確率的にというのは、たとえば、「 5%の有意水準で(5%の危険率で)」という制限が付くということです。検定で用いられる仮説は「違いがあるとは言い切れない。」というものでなければなりません。そこで、仮説は2つに分類されます。「●●は標準的である。」というものと「●●と〇〇とは同じようなものである。」というものです。なお、検定で用いられる仮説は「帰無仮説」といって論破したい内容でなければならないと言われていますが、私はそうとは限らないと思います。
「●●は標準的である。」という仮説の検定は「●●は特殊である。」と言い切れるのかを判定することであって、「●●は標準的である。」と言い切れるのかを判定することではありません。検定に用いられる仮説は、たとえば「この製品は商品となりうる。」といった仮説です。商品は標準的でなければなりませんので、仮説は棄却されないことが望まれます。なお、標準的とは、標準であるということではなくて、特殊ではないということです。
「●●と〇〇とは同じようなものである。」という仮説の検定は「●●と〇〇とは異なる。」と言い切れるのかを判定することであって、「●●と〇〇は同じである。

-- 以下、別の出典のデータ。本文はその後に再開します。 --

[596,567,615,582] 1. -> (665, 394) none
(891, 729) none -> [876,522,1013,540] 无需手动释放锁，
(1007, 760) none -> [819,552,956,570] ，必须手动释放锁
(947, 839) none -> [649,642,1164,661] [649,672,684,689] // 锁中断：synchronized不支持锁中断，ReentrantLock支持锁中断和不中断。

」と言い切れるのかを判定することではありません。検定に用いられる仮説は、たとえば「薬の投与前後で血圧は変わらない。」といった仮説です。薬は特殊でなければなりませんので、仮説は棄却されることが望まれます。しかし、薬の副作用の視点からすると、仮説が棄却されないことが望まれる場合もあります。
「仮説が棄却されない」ということを「仮説が採択された」とか「仮説が証明された」とか言ってはいけません。あくまでも、仮説が間違いだと言い切ることができないということだけなのですから。